When you reach the line with "-> <div> <div>Youth" in the data below, begin printing lines exactly, and stop once the line with "color: #4c1d95 ->" has been printed.

### Supplied entries

+++++

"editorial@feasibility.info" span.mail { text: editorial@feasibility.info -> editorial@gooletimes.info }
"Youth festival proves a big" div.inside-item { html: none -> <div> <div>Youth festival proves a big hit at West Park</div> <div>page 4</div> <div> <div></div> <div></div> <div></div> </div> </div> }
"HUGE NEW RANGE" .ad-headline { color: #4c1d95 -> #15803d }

+++++

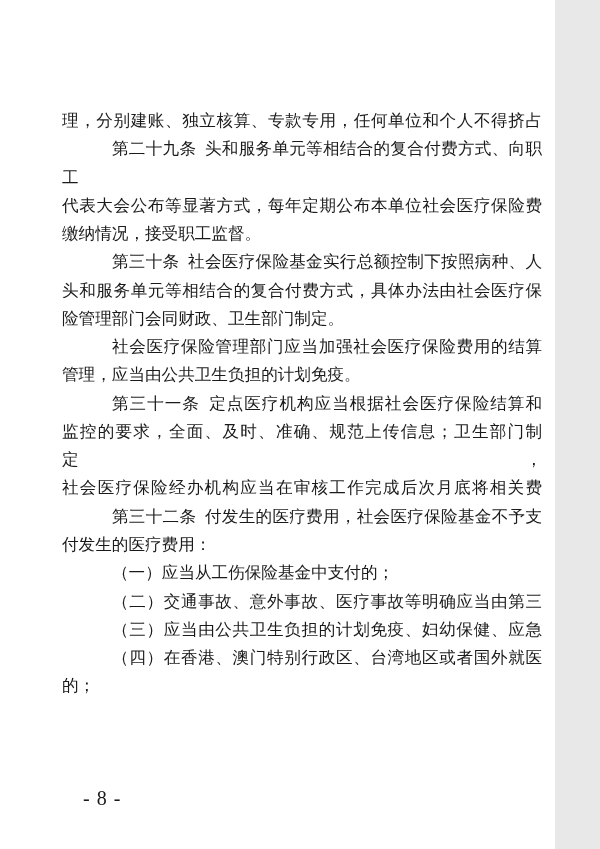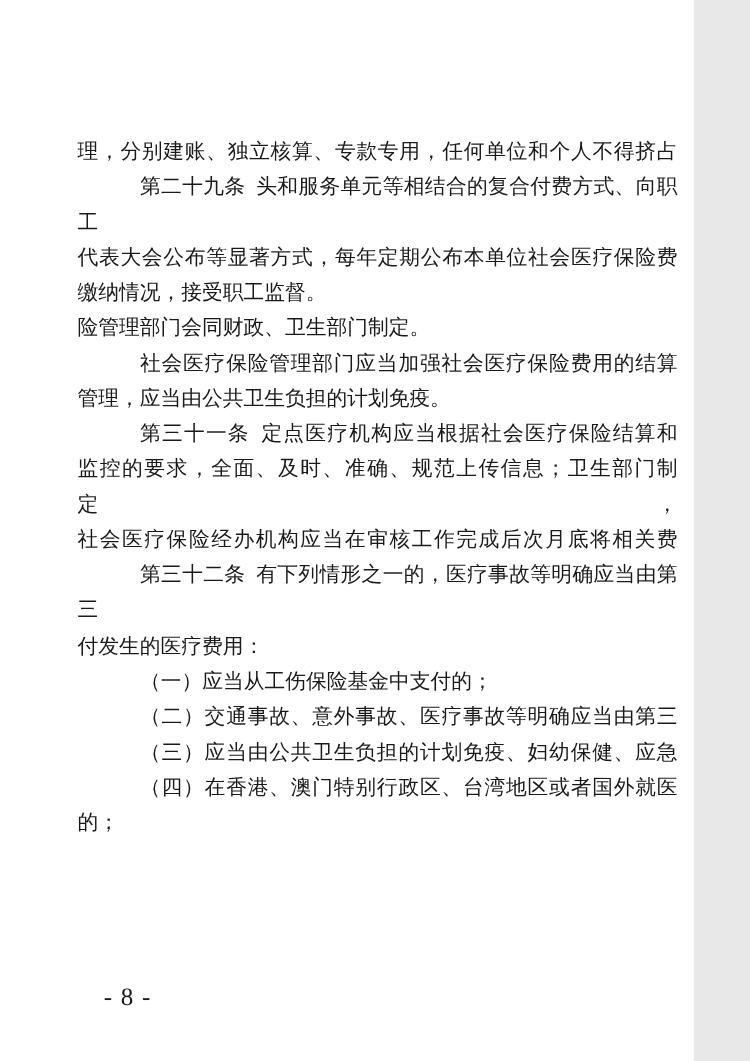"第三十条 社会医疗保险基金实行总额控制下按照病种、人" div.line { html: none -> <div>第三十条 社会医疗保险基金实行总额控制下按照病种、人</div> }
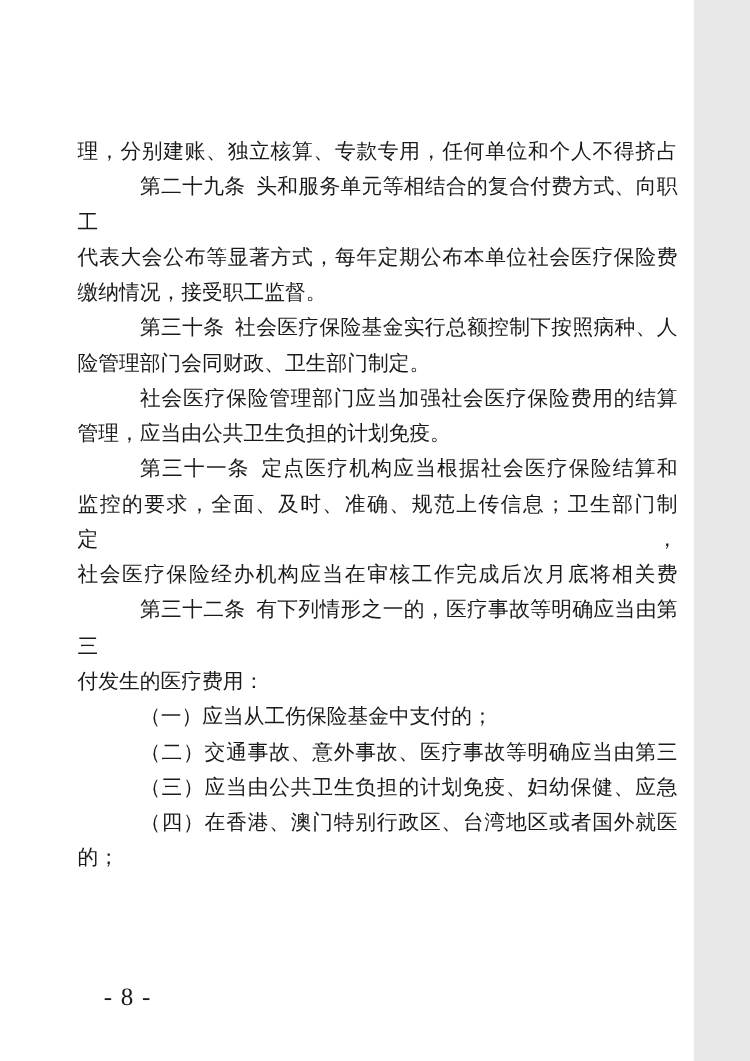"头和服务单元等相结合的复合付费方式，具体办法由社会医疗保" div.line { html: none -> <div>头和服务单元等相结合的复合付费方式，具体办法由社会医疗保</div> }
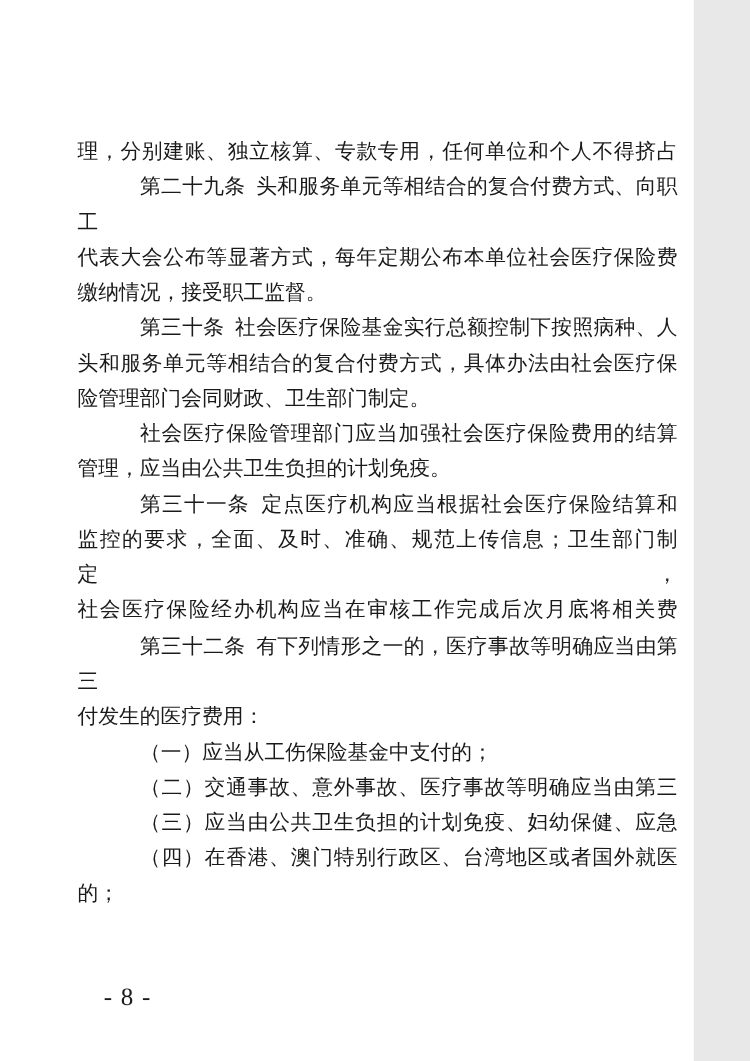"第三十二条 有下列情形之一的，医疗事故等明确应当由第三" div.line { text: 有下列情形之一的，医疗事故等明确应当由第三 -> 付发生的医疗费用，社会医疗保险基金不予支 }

+++++

### Answer to this problem
"Youth festival proves a big" div.inside-item { html: none -> <div> <div>Youth festival proves a big hit at West Park</div> <div>page 4</div> <div> <div></div> <div></div> <div></div> </div> </div> }
"HUGE NEW RANGE" .ad-headline { color: #4c1d95 -> #15803d }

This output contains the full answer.